Dr. Johannes Hofer |
In 1688, young Swiss physician Johannes Hofer announced he’d identified a new disease. He introduced this disease as mal du pays, but also referred to it as mal du Suisse and Schweizerheimweh. The term mal du pays is still used in modern French, but it has come to mean homesickness. What Hofer was trying to identify was something a little different, which was the earliest use of what we now call nostalgia.
The word nostalgia was coined from two Greek words: νόστος (/nɔsˌ tos/ or NOS tos), meaning homecoming, borrowed directly from Homer’s Odyssey, and ἄλγος (/alˌ ɡos/ or AL gos), meaning ache. The other two terms, mal du Suisse and Schweizerheimweh applied to Dr. Hofer’s definition because they translate specifically as “sickness for Switzerland”. The idea wasn’t that Switzerland made anyone sick, but rather, it was being away from Switzerland that was the root of the problem. Hofer used this term to describe something he noticed among Swiss mercenaries who often left home to fight wars in France and Italy. Symptoms of nostalgia included fainting, stomach pains, fevers and death, and the disease was identified early on by a soldier’s increased pining for his homeland. This was exacerbated by the stark differences in the landscapes where the mercenaries fought. Instead of the high mountains and cooler temperatures, they suffered in the different landscapes of France and Italy, which tended to be flatter and warmer. (France and Italy have their mountains, too, but this didn’t seem to occur to Dr. Hofer or other physicians at the time.) Dr. Hofer’s colleagues theorized that it was perhaps the constant clanking of the cowbells in Swiss pastures that damaged soldiers’ brain cells and led to this unfortunate condition in the first place.

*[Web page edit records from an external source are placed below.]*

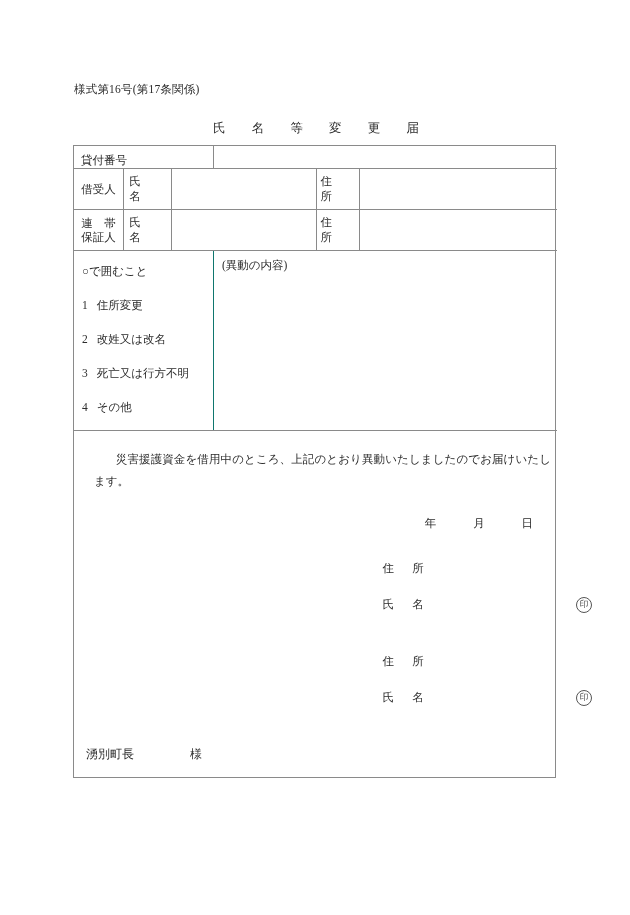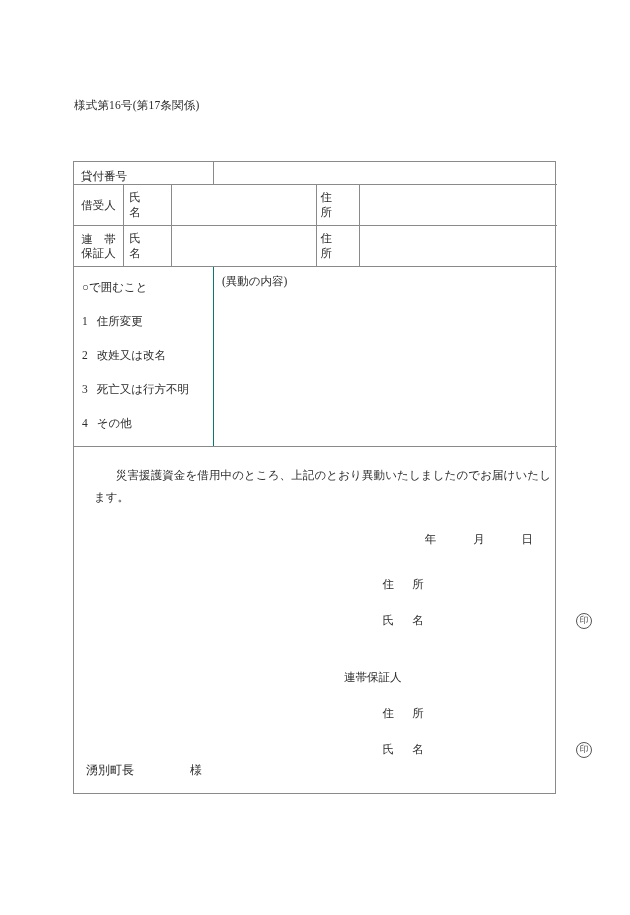--- a/index.html
+++ b/index.html
@@ -13,21 +13,20 @@
     position: relative;
     font-family: "Liberation Serif", "DejaVu Serif", serif;
     color: #2b2b2b;
     -webkit-font-smoothing: antialiased;
   }
   .page {
     position: absolute;
     inset: 0;
     width: 630px;
     height: 668px;
-    margin-top: 16px;
   }
 
   
   .form-code {
     position: absolute;
     left: 74px;
     top: 82px;
     font-size: 11.5px;
     letter-spacing: 0.2px;
     white-space: nowrap;
@@ -199,20 +198,21 @@
     white-space: nowrap;
   }
   .addressee .hon { margin-left: 56px; }
 </style>
 </head>
 <body>
 
 <div class="page">
 
   <div class="form-code">様式第16号(第17条関係)</div>
+  <div class="doc-title">氏　　名　　等　　変　　更　　届</div>
 
   <div class="form-box">
 
     <div class="loan-row">
       <span class="cap">貸付番号</span>
     </div>
     <div class="loan-strip-line"></div>
 
     <div class="person-row r1">
       <div class="cell bd c-role">借受人</div>
@@ -278,21 +278,20 @@
       <div class="sig-line">
         <span class="sp2">住　所</span>
       </div>
       <div class="sig-line">
         <span class="sp2">氏　名</span>
         <span class="seal">印</span>
       </div>
     </div>
 
     <div class="sig-block b2">
-      <div class="sig-head">連帯保証人</div>
       <div class="sig-line">
         <span class="sp2">住　所</span>
       </div>
       <div class="sig-line">
         <span class="sp2">氏　名</span>
         <span class="seal">印</span>
       </div>
     </div>
 
     <div class="addressee">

Cowbells are no more unique to Switzerland than they are to Blue Öyster Cult. While repeated tolling of cowbells could have an effect on one’s mental health, the connection between them and homesickness has not borne out in modern medicine. In Swiss military companies, the disease was seen as being aggravated by thoughts of home, so there were strict punishments in force in many cases for soldiers who sang Swiss folk songs.
It didn’t take too long to work out that nostalgia wasn’t unique to the Swiss, but it continued for some time to be seen as a malady that affects soldiers. Doctors continued to study nostalgia over the next century, and it even made its way into the annals of military medicine as a not uncommon disease. (Yes, it was thought of as a disease in the truest sense of the word. Not a contagious one, but a definite that affected people in certain situations.) Soldiers and sailors were sent home sometimes throughout the 18th century if a doctor diagnosed them with nostalgia. Such a diagnosis was usually looked at with scorn, as if the man who had it was too weak to be a man or to deal with the difficulties that life might deal you. There were cases of doctors prescribing discharge from the military and patients reviving right away, so… maybe there was something to this?
Doctors took nostalgia research seriously for some time. Until the middle of the 19th century, the medical community regularly looked for a nostalgia bone. Not a bone that was heretofore undiscovered, but rather an existing bone that might be the locus for nostalgia, that they might better identify what causes it. Interest in nostalgia as a medical diagnosis started fading after that, though there were still occasional diagnoses of it in the militaries of Europe and the United States as late as the 1870s. And though doctors stopped giving nostalgia discharges, it was still a much-talked about topic among military doctors as late as World War II, and was recognized as a serious condition in many militaries, particularly in that of the United States. By this time, it wasn’t seen so much as a disease but as a chronic kind of melancholy, and one that led to measurable problems like desertion, suicide, and lower troop morale.
The modern military does not recognize nostalgia as a medical condition, nor do doctors or even psychologists. In fact, despite the negative associations within the word’s etymology (it does, after all, literally translate as homesickness), the modern notion of the word is usually seen as something positive (while homesickness is seen as a different concept). A person who embraces nostalgia with their past is more likely to be open to new experiences, since nostalgia provides a kind of rich soil to plant one’s roots in. In light of the accelerated pace of change in modern times, there’s less of the past to hold onto in the outside world than there used to be. For the past 150 years, popular culture has changed more rapidly than it had previously; the popular music of 1910 was way out of date for people born in 1940; if you were born in 1955, you had a completely different experience of popular music from someone born in 1970; if you were born in 1970, you had a completely different popular culture from someone born in 1990. It didn’t used to be this way. Times have always changed, but they haven’t always changed this rapidly. Nostalgia could probably always have served as a balm for people who feel anxious because the world around them has changed more than they wished it had, but as change comes faster and faster, something stable to hold onto becomes more and more valuable, even if that something is only in your mind.